The Act of 1888 previously referred to provides that " * * * in every case in which the Secretary of the Treasury or any other officer of the Government has been or shall be, authorized to procure real estate for the erection of a public building or for other public uses he shall be authorized to acquire the same for the United States by condemnation, under judicial process, whenever in his opinion it is necessary or advantageous to the Government to do so * * * ." Section 1, 40 U.S.C.A. § 257. Referring to this Act, the Supreme Court said, in Hanson Lumber Co. v. U.S., 261 U.S. 581, 43 S. Ct. 442, 67 L. Ed. 809, "The authority to condemn conferred by the last mentioned act extends to every case in which an officer of the Government is authorized to procure real estate for public uses." The Circuit Court of Appeals for the Tenth Circuit, in U.S. v. Threlkeld, 72 F.2d 464, certiorari denied 293 U.S. 620, 55 S. Ct. 215, 79 L. Ed. 708, cited this as authority for its holding that the Federal Government had power of eminent domain over lands needed for a highway, logging railroad, skidway, and landing ground to be used in connection with a previously established national forest. We think that if such power of eminent domain exists as to lands needed in connection with a previously established service such as a forest or park, the same is true of one in process of establishment, and that since the right of the Government to maintain a system of national parks has never been challenged, its right to procure lands for their establishment must be recognized, and under the statute referred to in Hanson Lumber Co. v.

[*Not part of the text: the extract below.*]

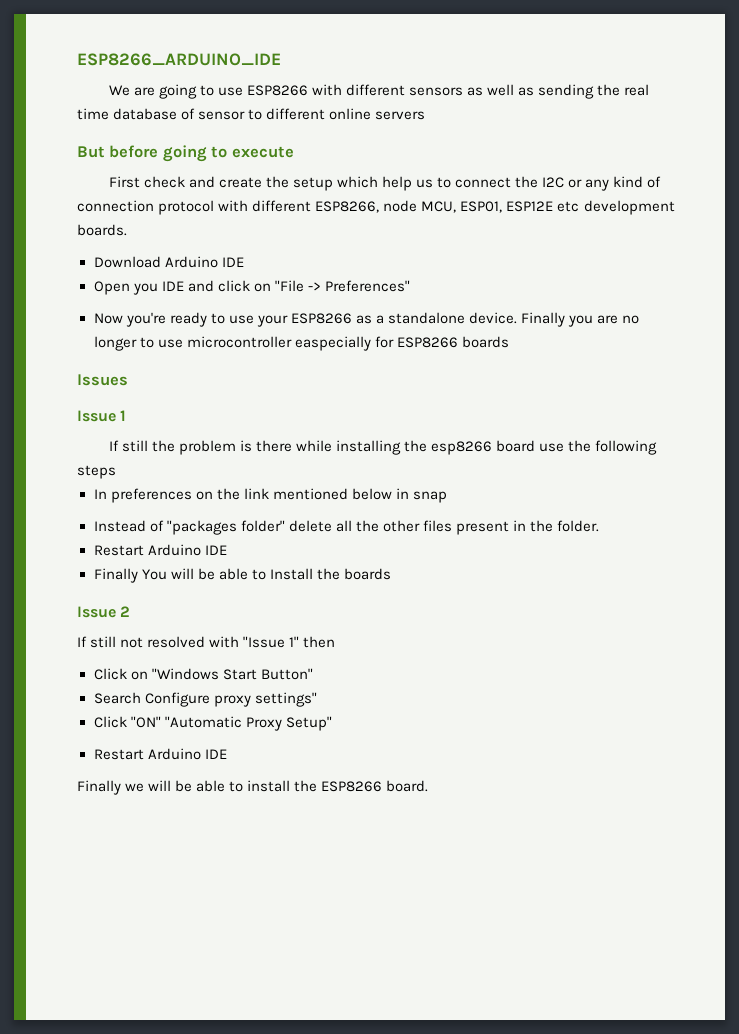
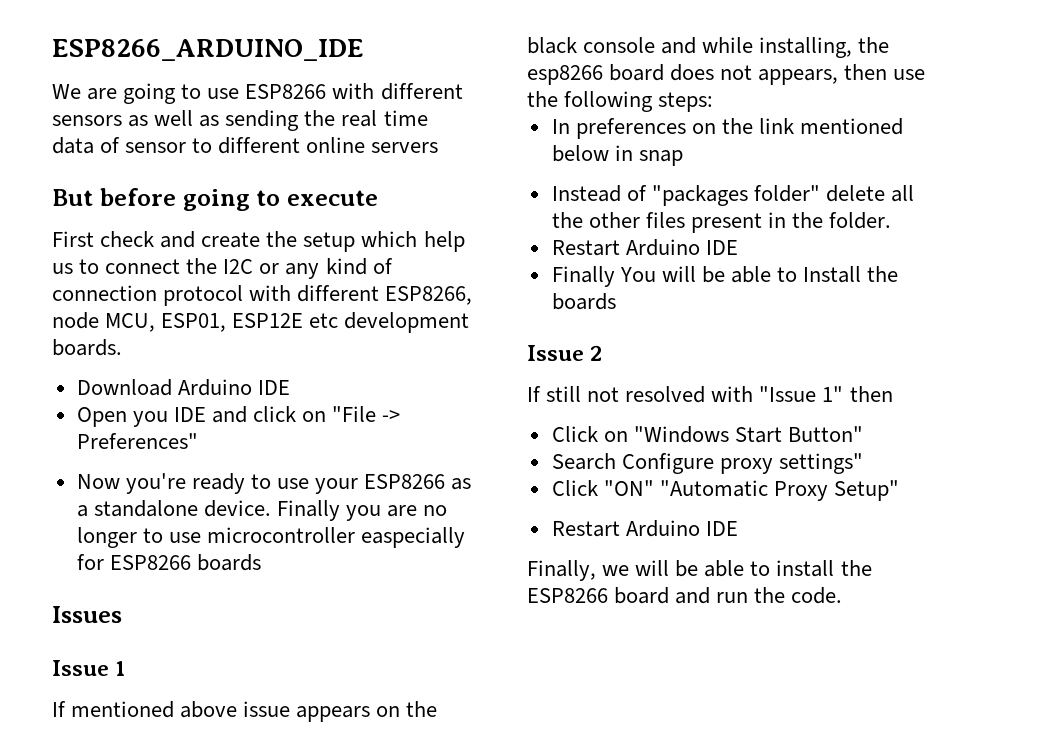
[113,108,178,120] database -> [52,137,94,154] data
[121,440,536,455] still the problem is there while installing the esp8266 board -> [71,701,438,722] [527,37,890,58] [527,64,888,85] mentioned above issue appears on the black console and while installing, the esp8266 board does not appears, then
[77,465,116,479] steps -> [658,92,714,112] steps:
[77,780,121,795] Finally -> [527,560,596,581] Finally,
[386,780,429,792] board. -> [614,587,843,604] board and run the code.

U.S., supra, if the Government may procure lands, it may do so by condemnation proceedings. It follows that the Act under which the proceedings were carried on does not exceed the Constitutional powers of Congress.
Appellants also urge that the Act unduly delegates legislative powers to the Executive. The Act was held valid by the Circuit Courts of Appeals for the Fourth and Tenth Circuits, which discussed the question of delegation of powers and determined that the Act could not be condemned as an unconstitutional delegation of legislative powers. See Greenwood County v. Duke Power Co., 4 Cir., 81 F.2d 986, and Duke Power Co. v. Greenwood County, 4 Cir., 91 F.2d 665; Kansas Gas & Electric Co. v. Independence, 10 Cir., 79 F.2d 32, 100 A.L.R. 1479. In the former case, the court referred to the distinction stated in Cincinnati, etc., R. Co. v. Clinton County Commissioners, 1 Ohio St. 77, and quoted with approval in Hampton, Jr., & Co. v. U.S., 276 U.S. 394, 48 S. Ct. 348, 72 L. Ed. 624: "The true distinction, therefore, is, between the delegation of power to make the law, which necessarily involves a discretion as to what it shall be, and conferring an authority or discretion as to its execution, to be exercised under and in pursuance of the law. The first cannot be done; to the later no valid objection can be made." Here the Act authorized the President through the Administrator to formulate a program of public works for the relief of unemployment, and to put that program into effect. We think the formulation and execution of that program are administrative acts rather than legislative, and that the Act, therefore, does not constitute an undue delegation of legislative powers to the Executive.